BETA is conducting a suite of research activities to support this work, including a field trial (‘trial’) in partnership with a large retail bank. This trial will specifically test a single prompt designed to encourage disengaged customers to engage with their bank to negotiate a better deal on their home loan. This will provide evidence informing the effectiveness of prompts to encourage engagement in a relatively disengaged cohort.

Trial Aims
The aim of the trial is to test the effectiveness of a prompt to encourage disengaged customers to call the bank to see if they are eligible to receive a lower interest rate on their loan.
External Link(s)

Registration Citation

Citation
Team Registration, BETA. 2024. "Banking prompts trial ." AEA RCT Registry. December 20. https://doi.org/10.1257/rct.15045-1.0
Experimental Details

Interventions

Intervention(s)
Participants in the trial will see a prompt surfaced in their banking app if they are in the intervention arm. Control participants will not see the prompt. We will use bank administrative data to measure the primary and secondary outcomes.
The text of the prompt reads “Interested in reducing your mortgage repayments? Check whether you can get a lower interest rate on your home loan”. Customers can call the bank directly from the prompt or through their usual channels.
Intervention Start Date
2024-12-03
Intervention End Date
2024-12-17

Primary Outcomes

Primary Outcomes (end points)
Customer contact: Measured at both the cluster and individual level. The cluster-level analysis will examine whether any customer within each cluster contacted the bank, while the individual-level analysis examines whether each individual customer contacted the bank.
Primary Outcomes (explanation)
Cluster-level customer contact rate: The primary outcome variable is a binary indicator at the cluster level, taking the value of 1 if at least one customer telephoned the bank on their general contact line or their specialist home loan line in the trial period, and 0 otherwise. This definition captures cluster-level engagement with the intervention, recognising that for shared loans, one borrower making contact is sufficient. The variable will be constructed from administrative data measuring the count of calls made to the bank in the trial period. This will be averaged within the treatment and control groups to give the proportion of clusters in which at least one person made contact with the bank in each arm. The outcome will be measured at T1.

Individual customer contact rate: At an individual level the outcome will be a binary indicator, flagging whether a customer telephoned the bank on their general contact line or their specialist home loan line in the trial period (0 = did not make contact, 1 = made contact). The variable will be constructed from administrative data measuring the count of calls made to the bank in the trial period. This will be averaged within treatment and control group to give the proportion of customers who made contact with the bank by arm. This outcome will be measured at T1.

Secondary Outcomes

Secondary Outcomes (end points)
Interest rate, repricing, financial stress, financial wellbeing
Secondary Outcomes (explanation)
Interest rate: A variable at the cluster level, the interest rate outcome will be a continuous variable representing the mean interest rate of all loans in a cluster expressed as a percentage.
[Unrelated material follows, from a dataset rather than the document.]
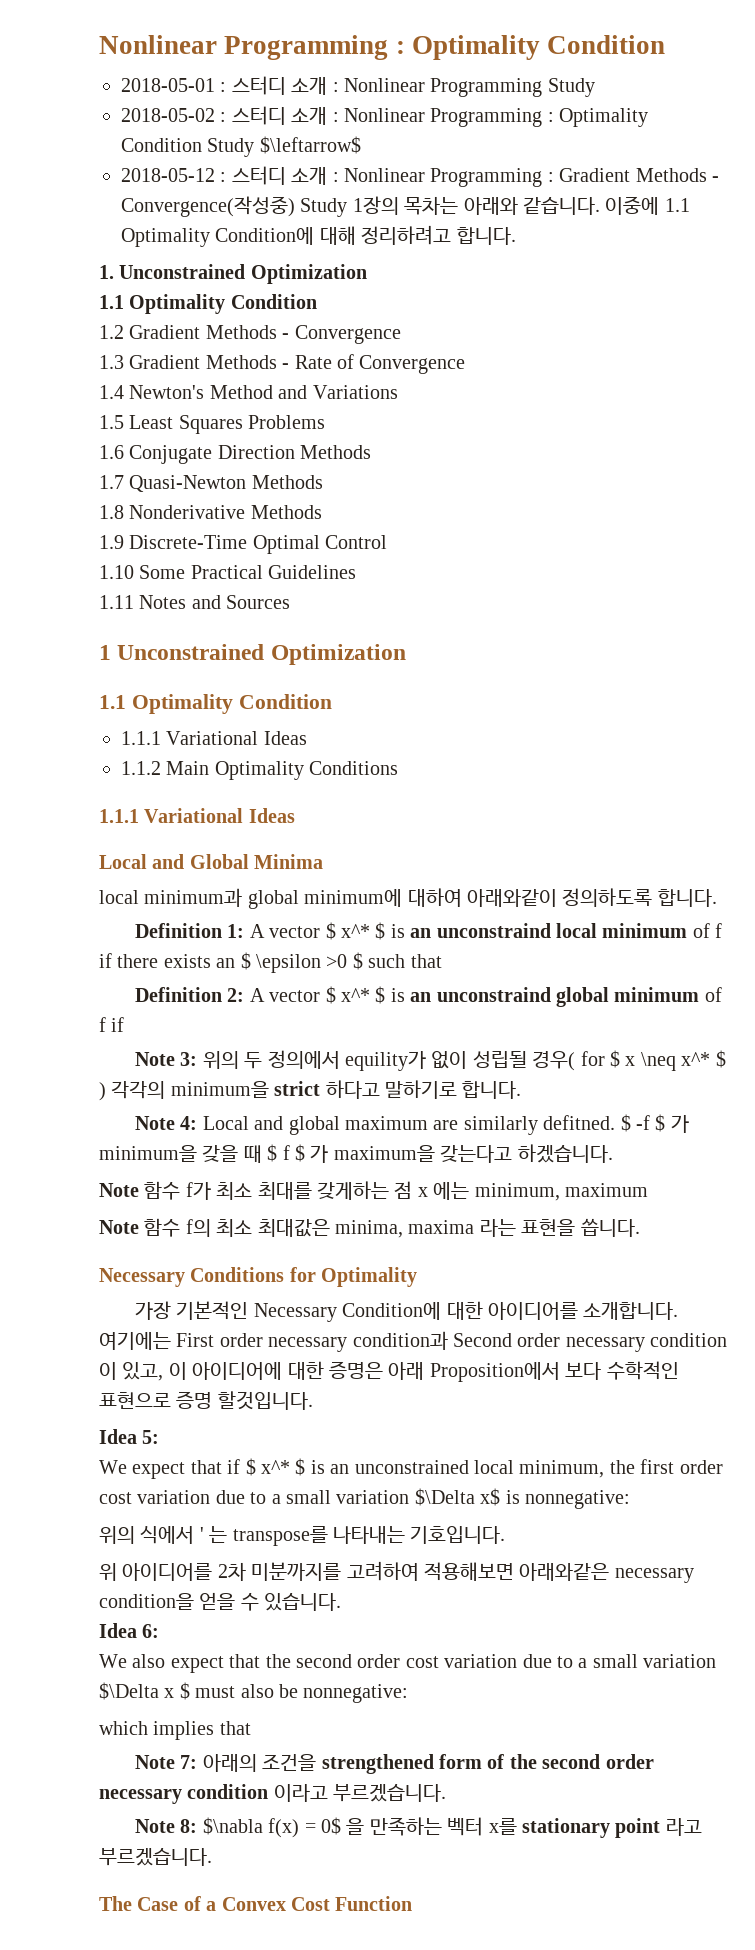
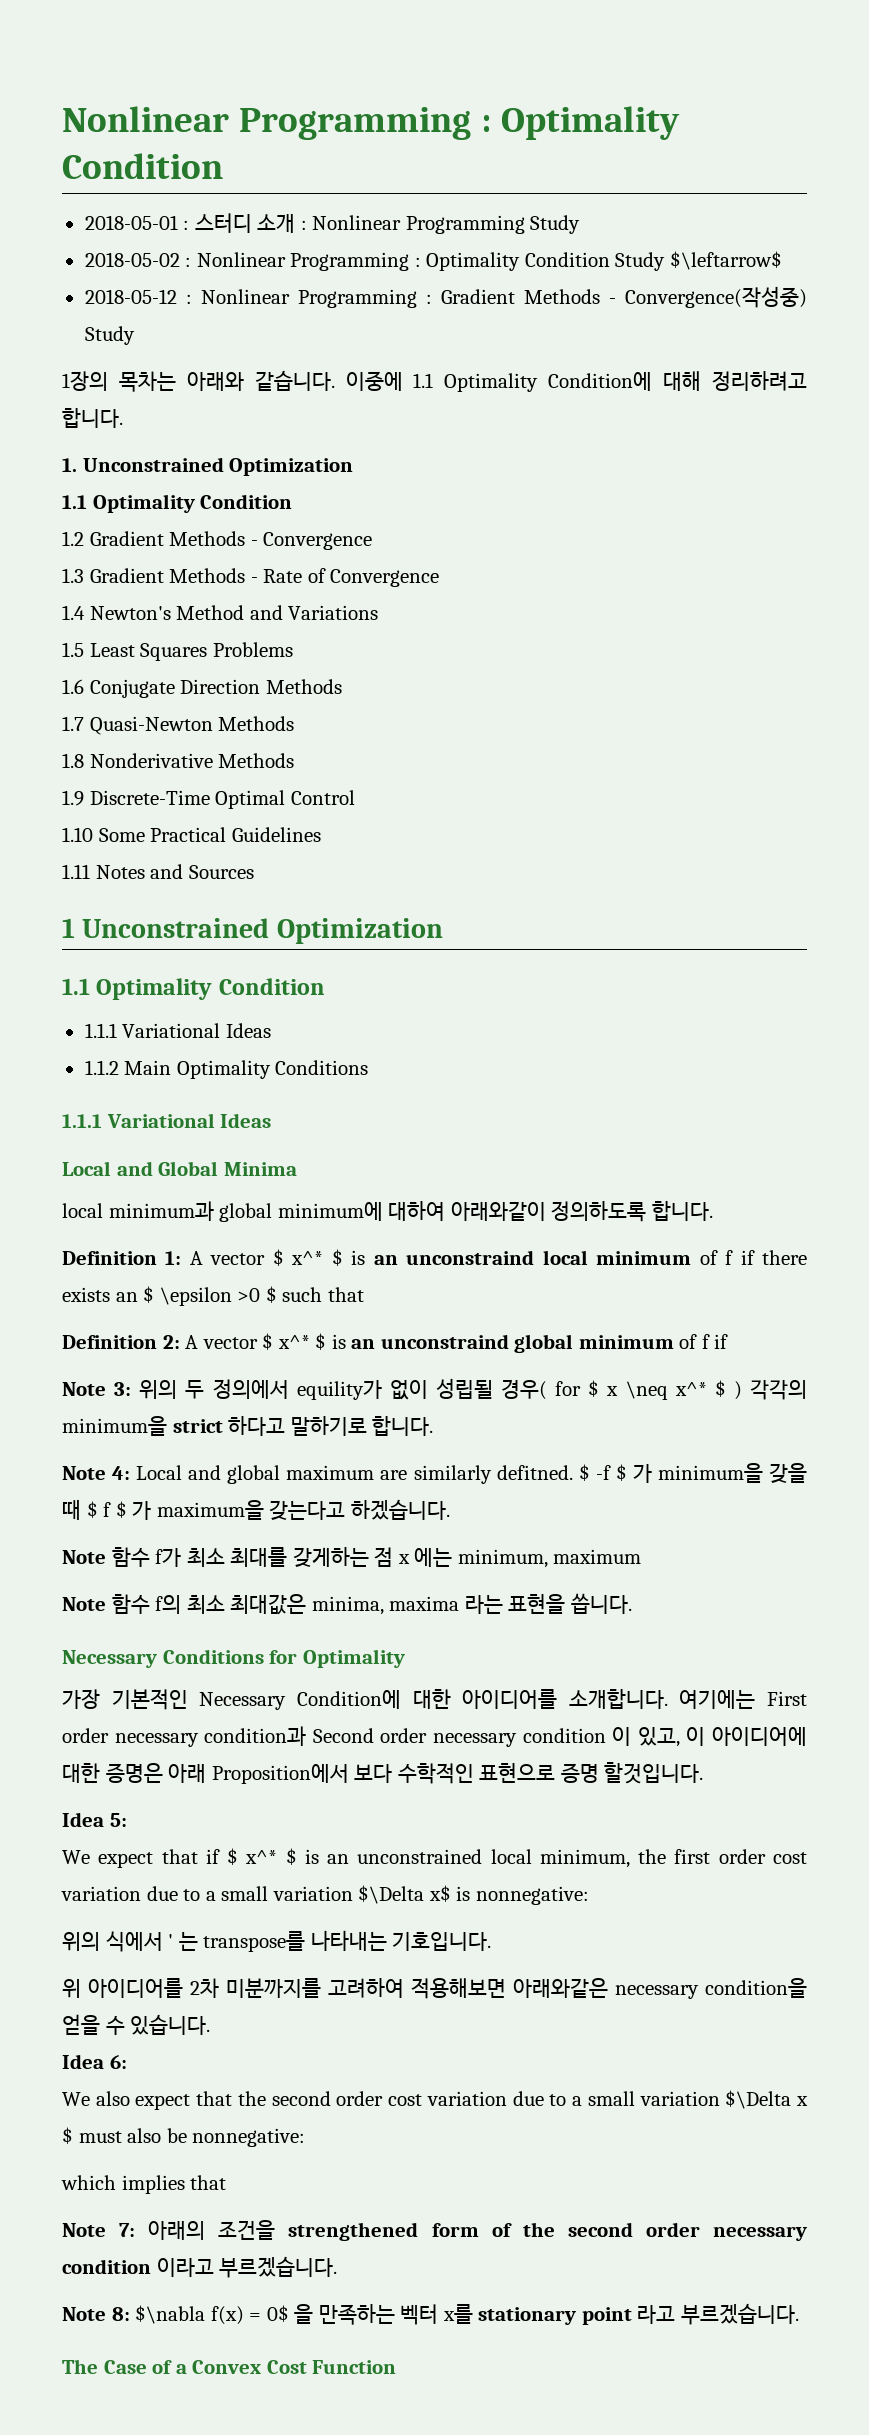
[231,106,339,125] 스터디 소개 : -> (192, 262) none
[231,166,339,185] 스터디 소개 : -> (192, 299) none
(348, 207) none -> (135, 335) //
This will be averaged within treatment groups to give the mean interest rate by arm. This outcome will be measured at T1.

Repricing: A binary variable at the cluster level of whether at least one loan in a cluster was repriced during the intervention period. This will be constructed from administrative data, with 1 indicating at least one loan was re-priced and 0 if it was not. For shared loans, the outcome captures whether the shared loan was re-priced regardless of which borrower initiated the change. This will be averaged within treatment and control groups to give the proportion of clusters with reduced rates by arm. This outcome will be measured at T1.

Financial stress: A binary indicator at the cluster level of whether at least one person in a cluster has experienced financial stress (0 = no financial stress, 1 = financial stress). This will be any of:
• Hardship support requests, OR
• Late payment fees for any of their loans, OR
• Arrears on any of their loans
This will be averaged within treatment groups to give the proportion of clusters in financial stress by arm. This outcome will be measured at T2 and T3.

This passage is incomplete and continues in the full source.